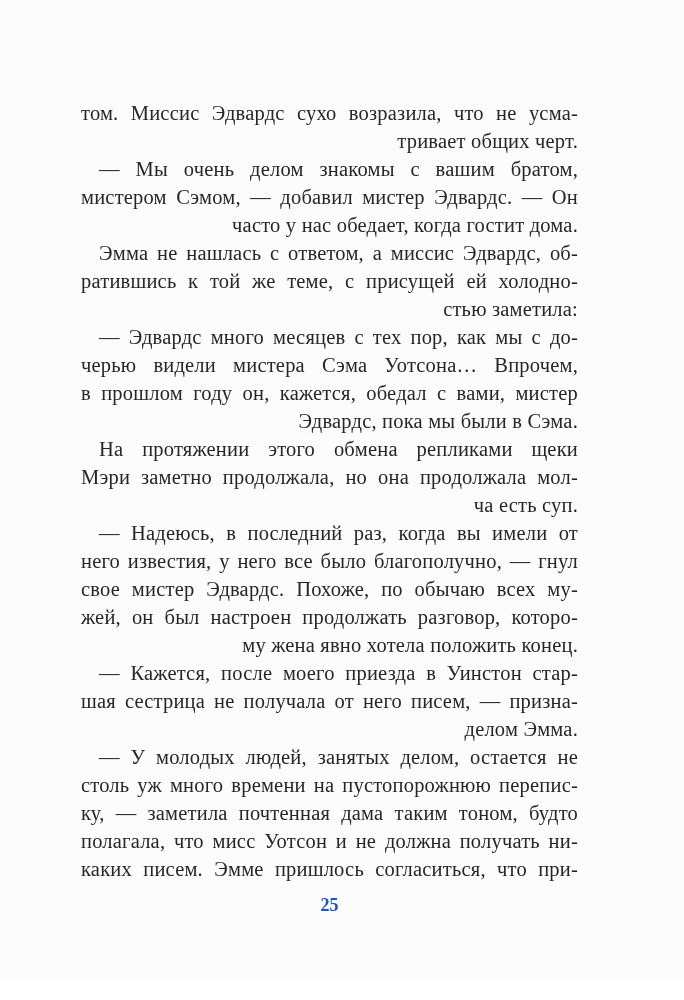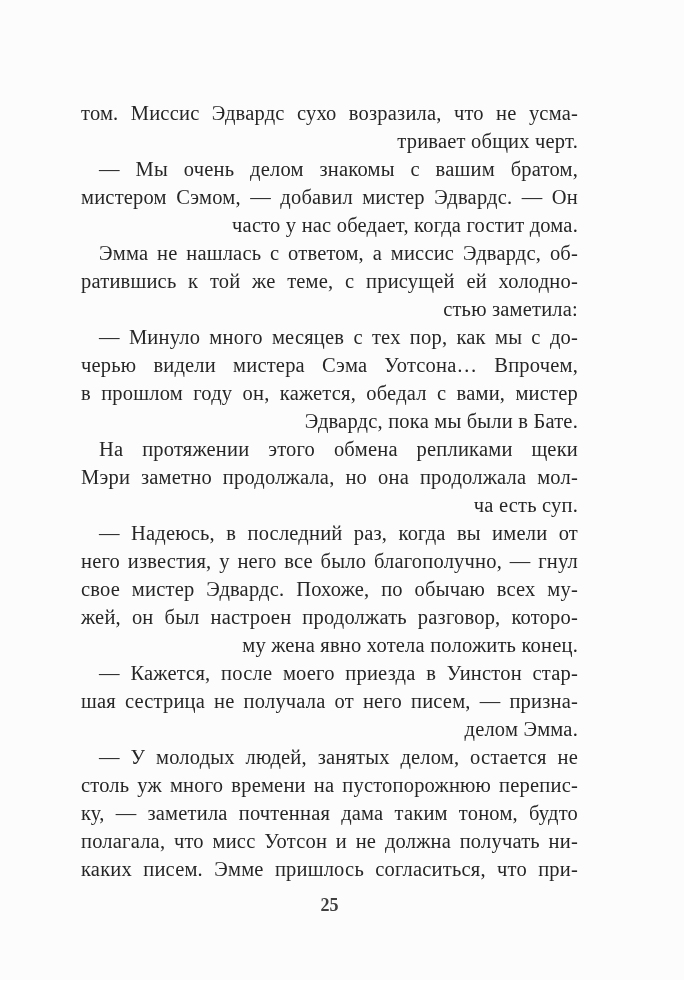--- a/index.html
+++ b/index.html
@@ -40,21 +40,21 @@
     text-indent: 18px;
   }
   .footer {
     position: absolute;
     left: 81px;
     top: 895px;
     width: 497px;
     text-align: center;
     font-size: 18px;
     font-weight: bold;
-    color: #404040;
+    color: #1d4ed8;
   }
 </style>
 </head>
 <body>
 
 <div class="page">
   <div class="text-block" id="text-block">
       <div class="para">
         <div class="line just">том. Миссис Эдвардс сухо возразила, что не усма-</div>
         <div class="line">тривает общих черт.</div>
@@ -63,24 +63,24 @@
         <div class="line indent just">— Мы очень делом знакомы с вашим братом,</div>
         <div class="line just">мистером Сэмом, — добавил мистер Эдвардс. — Он</div>
         <div class="line">часто у нас обедает, когда гостит дома.</div>
       </div>
       <div class="para">
         <div class="line indent just">Эмма не нашлась с ответом, а миссис Эдвардс, об-</div>
         <div class="line just">ратившись к той же теме, с присущей ей холодно-</div>
         <div class="line">стью заметила:</div>
       </div>
       <div class="para">
-        <div class="line indent just">— Минуло много месяцев с тех пор, как мы с до-</div>
+        <div class="line indent just">— Эдвардс много месяцев с тех пор, как мы с до-</div>
         <div class="line just">черью видели мистера Сэма Уотсона… Впрочем,</div>
         <div class="line just">в прошлом году он, кажется, обедал с вами, мистер</div>
-        <div class="line">Эдвардс, пока мы были в Бате.</div>
+        <div class="line">Эдвардс, пока мы были в Сэма.</div>
       </div>
       <div class="para">
         <div class="line indent just">На протяжении этого обмена репликами щеки</div>
         <div class="line just">Мэри заметно продолжала, но она продолжала мол-</div>
         <div class="line">ча есть суп.</div>
       </div>
       <div class="para">
         <div class="line indent just">— Надеюсь, в последний раз, когда вы имели от</div>
         <div class="line just">него известия, у него все было благополучно, — гнул</div>
         <div class="line just">свое мистер Эдвардс. Похоже, по обычаю всех му-</div>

★ ★ ★

EXERCISE DIRECTIONS
Across the whole listing above, tally each line where the string "Сэма" occurs, and give the number and nothing more.

SOLUTION TO THIS PROBLEM
2